This new culture had to be syncretistic. Syncretism is not only, as the dictionary says, "the combination of different forms of belief or practice;" such a combination must tolerate contradictions. Each of the original messages contains a sliver of wisdom, and although they seem to say different or incompatible things, they all are nevertheless alluding, allegorically, to the same primeval truth.
As a consequence, there can be no advancement of learning. Truth already has been spelled out once and for all, and we can only keep interpreting its obscure message.
If you browse in the shelves that, in American bookstores, are labeled New Age, you can find there even Saint Augustine, who, as far as I know, was not a fascist. But combining Saint Augustine and Stonehenge -- that is a symptom of Ur-Fascism.
2. Traditionalism implies the rejection of modernism.
Both Fascists and Nazis worshipped technology, while traditionalist thinkers usually reject it as a negation of traditional spiritual values. However, even though Nazism was proud of its industrial achievements, its praise of modernism was only the surface of an ideology based upon blood and earth (Blut und Boden). The rejection of the modern world was disguised as a rebuttal of the capitalistic way of life. The Enlightenment, the Age of Reason, is seen as the beginning of modern depravity. In this sense Ur-Fascism can be defined as irrationalism.
3. Irrationalism also depends on the cult of action for action's sake.
Action being beautiful in itself, it must be taken before, or without, reflection. Thinking is a form of emasculation. Therefore culture is suspect insofar as it is identified with critical attitudes. Distrust of the intellectual world has always been a symptom of Ur-Fascism, from Hermann Goering's fondness for a phrase from a Hanns Johst play ("When I hear the word 'culture' I reach for my gun") to the frequent use of such expressions as "degenerate intellectuals," "eggheads," "effete snobs," and "universities are nests of reds." The official Fascist intellectuals were mainly engaged in attacking modern culture and the liberal intelligentsia for having betrayed traditional values.
4. The critical spirit makes distinctions, and to distinguish is a sign of modernism.
In modern culture the scientific community praises disagreement as a way to improve knowledge. For Ur-Fascism, disagreement is treason.
5. Besides, disagreement is a sign of diversity.
Ur-Fascism grows up and seeks consensus by exploiting and exacerbating the natural fear of difference. The first appeal of a fascist or prematurely fascist movement is an appeal against the intruders. Thus Ur-Fascism is racist by definition.
6. Ur-Fascism derives from individual or social frustration.
That is why one of the most typical features of the historical fascism was the appeal to a frustrated middle class, a class suffering from an economic crisis or feelings of political humiliation, and frightened by the pressure of lower social groups. In our time, when the old "proletarians" are becoming petty bourgeois (and the lumpen are largely excluded from the political scene), the fascism of tomorrow will find its audience in this new majority.
7. To people who feel deprived of a clear social identity, Ur-Fascism says that their only privilege is the most common one, to be born in the same country.

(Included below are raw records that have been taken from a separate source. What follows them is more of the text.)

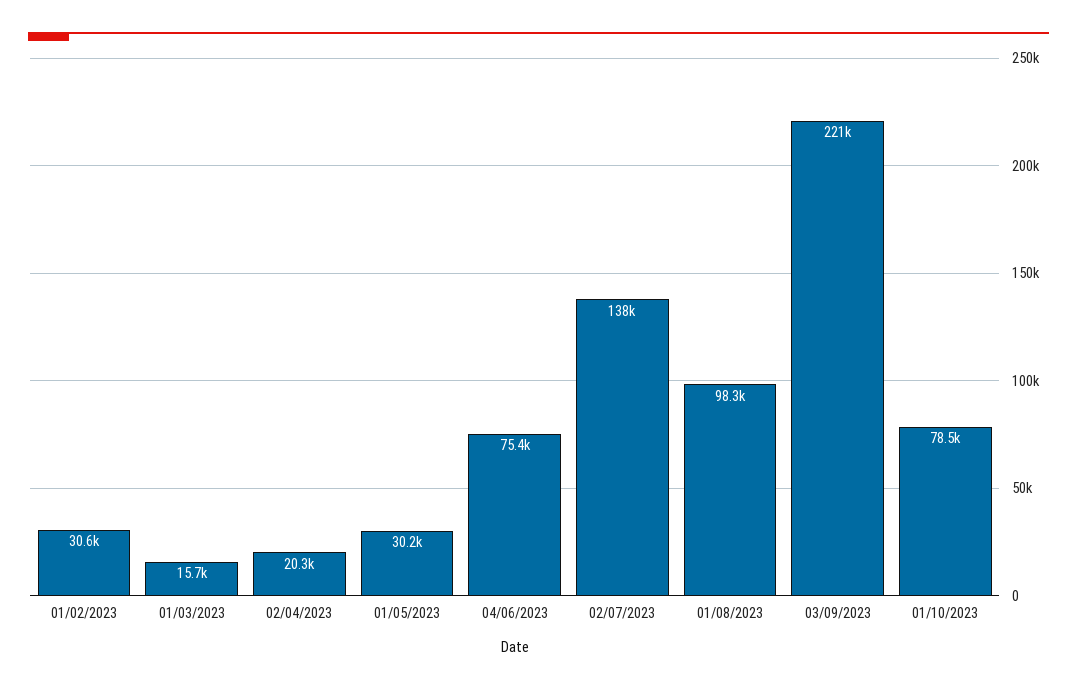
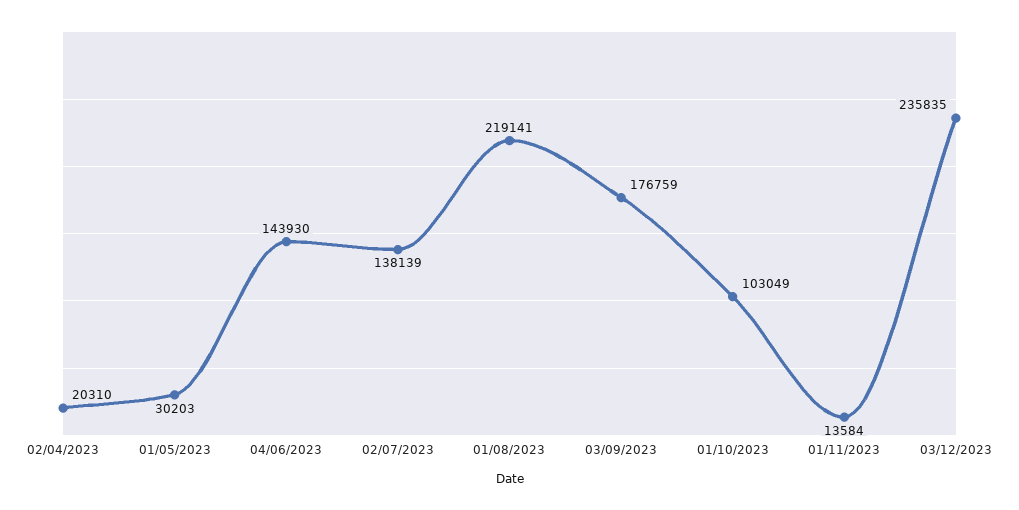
01/02/2023: 30600 -> none
01/03/2023: 15700 -> none
04/06/2023: 75400 -> 143930
01/08/2023: 98300 -> 219141
03/09/2023: 221000 -> 176759
01/10/2023: 78500 -> 103049
01/11/2023: none -> 13584
03/12/2023: none -> 235835

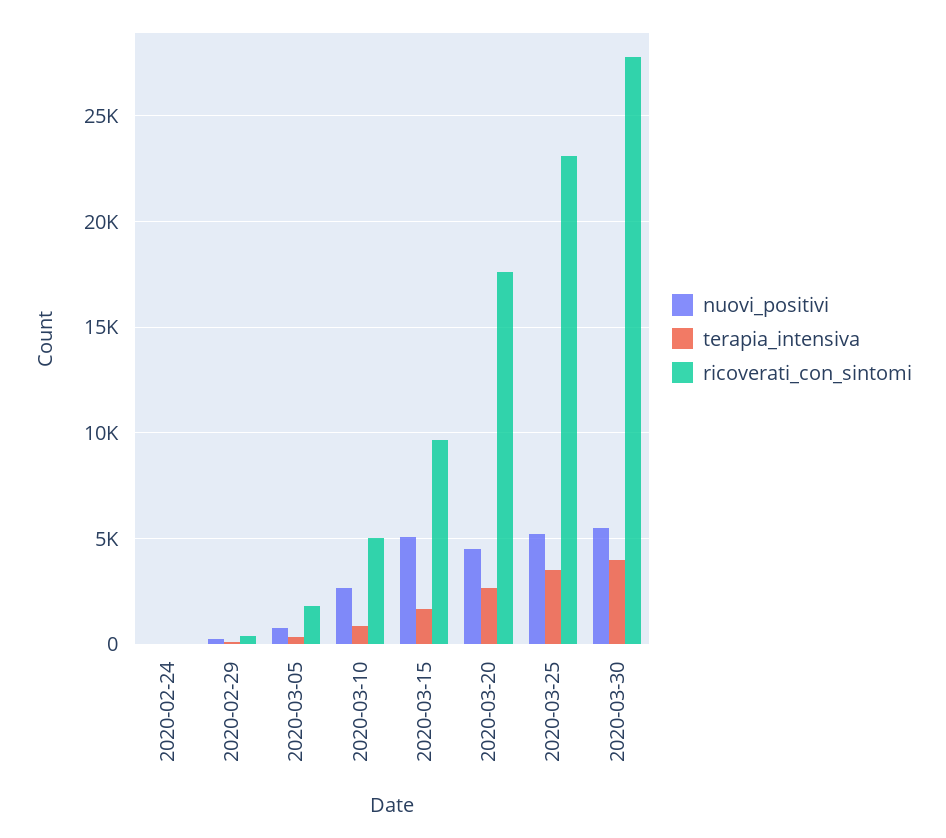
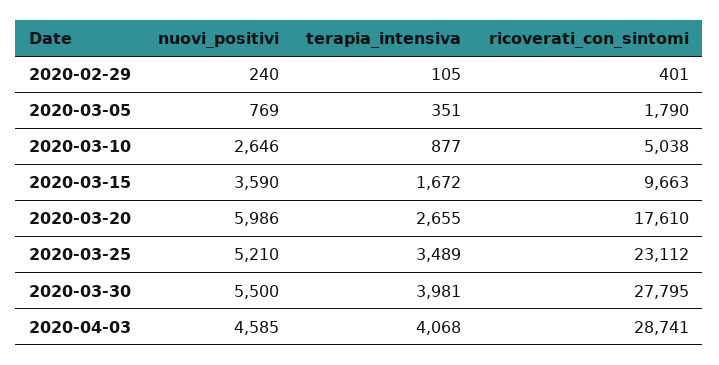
nuovi_positivi, 2020-02-24: 0 -> none
terapia_intensiva, 2020-02-24: 0 -> none
ricoverati_con_sintomi, 2020-02-24: 0 -> none
nuovi_positivi, 2020-03-15: 5000 -> 3590
nuovi_positivi, 2020-03-20: 4500 -> 5986
nuovi_positivi, 2020-04-03: none -> 4585
terapia_intensiva, 2020-04-03: none -> 4068
ricoverati_con_sintomi, 2020-04-03: none -> 28741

This is the origin of nationalism. Besides, the only ones who can provide an identity to the nation are its enemies. Thus at the root of the Ur-Fascist psychology there is the obsession with a plot, possibly an international one. The followers must feel besieged. The easiest way to solve the plot is the appeal to xenophobia. But the plot must also come from the inside: Jews are usually the best target because they have the advantage of being at the same time inside and outside. In the United States, a prominent instance of the plot obsession is to be found in Pat Robertson's The New World Order, but, as we have recently seen, there are many others.
8. The followers must feel humiliated by the ostentatious wealth and force of their enemies.
When I was a boy I was taught to think of Englishmen as the five-meal people. They ate more frequently than the poor but sober Italians. Jews are rich and help each other through a secret web of mutual assistance. However, the followers of Ur-Fascism must also be convinced that they can overwhelm the enemies. Thus, by a continuous shifting of rhetorical focus, the enemies are at the same time too strong and too weak. Fascist governments are condemned to lose wars because they are constitutionally incapable of objectively evaluating the force of the enemy.
9. For Ur-Fascism there is no struggle for life but, rather, life is lived for struggle.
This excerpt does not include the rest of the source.